RIAA pushes against net neutrality

Net neutrality - the idea that American ISPs should have no interest or control over what happens on their lines - is a vital principle. It's the only way to make the internet fair.

Even the RIAA gets that.

Except, of course, if the net is actually neutral, it would mean they could never get ISPs to police unlicensed file-sharing. So, in response to the US Federal Communications Commission's open enquiry into what net neutrality rules should apply in the US, the RIAA has suggested that the FCC come up with some sort of not-quite-net-neutrality.

Sure, the major label cartel knows this would look like self-interest, so it's tried to come up with a plausible reason of why it would be in the public interest to leave a bloody great hole in the back door of net neutrality:

Illegal filing sharing and congestion are closely related, said the RIAA, which was among the dozens of groups that filed comments in the net neutrality/open Internet proceeding before a midnight Thursday deadline for the first round of comments. P-to-P networks make up about 20 percent of Internet traffic, the group said.

"Piracy, particularly piracy conducted by high-volume users, notoriously hogs bandwidth," the RIAA said. "Piracy wastes scarce network resources and crowds out legitimate uses of the network.
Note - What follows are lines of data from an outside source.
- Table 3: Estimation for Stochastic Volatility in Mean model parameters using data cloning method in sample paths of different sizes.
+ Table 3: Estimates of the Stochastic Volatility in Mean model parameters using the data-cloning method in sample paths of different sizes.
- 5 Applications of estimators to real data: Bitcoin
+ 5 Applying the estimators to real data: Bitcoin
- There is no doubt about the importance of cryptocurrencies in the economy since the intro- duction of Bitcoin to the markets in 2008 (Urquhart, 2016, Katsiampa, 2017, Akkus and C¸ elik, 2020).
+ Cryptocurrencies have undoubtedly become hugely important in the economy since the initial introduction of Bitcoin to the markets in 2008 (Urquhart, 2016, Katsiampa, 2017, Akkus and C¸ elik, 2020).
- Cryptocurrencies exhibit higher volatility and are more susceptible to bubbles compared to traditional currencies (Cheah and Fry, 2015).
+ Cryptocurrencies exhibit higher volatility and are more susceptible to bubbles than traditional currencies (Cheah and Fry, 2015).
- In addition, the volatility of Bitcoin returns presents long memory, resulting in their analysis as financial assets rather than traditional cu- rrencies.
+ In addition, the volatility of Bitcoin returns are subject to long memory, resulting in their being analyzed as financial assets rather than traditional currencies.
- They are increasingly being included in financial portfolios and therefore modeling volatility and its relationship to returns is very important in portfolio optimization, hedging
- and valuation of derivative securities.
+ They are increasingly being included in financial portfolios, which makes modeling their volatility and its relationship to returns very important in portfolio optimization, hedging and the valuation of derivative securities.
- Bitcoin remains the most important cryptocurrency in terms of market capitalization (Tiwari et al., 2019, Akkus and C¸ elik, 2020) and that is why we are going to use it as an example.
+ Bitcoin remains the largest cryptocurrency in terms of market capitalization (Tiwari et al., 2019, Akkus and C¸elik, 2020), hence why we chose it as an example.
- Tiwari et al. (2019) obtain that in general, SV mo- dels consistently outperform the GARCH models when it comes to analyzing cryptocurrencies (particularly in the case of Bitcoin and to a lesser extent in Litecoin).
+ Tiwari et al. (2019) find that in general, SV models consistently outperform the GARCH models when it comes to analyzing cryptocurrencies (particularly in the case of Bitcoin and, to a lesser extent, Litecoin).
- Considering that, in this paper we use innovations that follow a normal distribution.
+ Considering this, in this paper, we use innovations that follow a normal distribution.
It costs more to bring broadband to additional areas because of this inflated bandwidth usage."

Now, the RIAA claim that every track pirated is a sale lost - which means, clearly, that they believe if there was no piracy, the same amount of material would be being shipped around on the networks, except with a bit of extra ecommerce floating alongside. So a piracy-free network would actually be carrying more traffic (and, indeed, it would have to be even more secure and expensive). So, either your public statements don't actually add up, or you know you're telling fibs to the FCC. Or you're suggesting that ISPs should be given a slice of each transaction covered to support the costs of the legitimate traffic. Which would it be?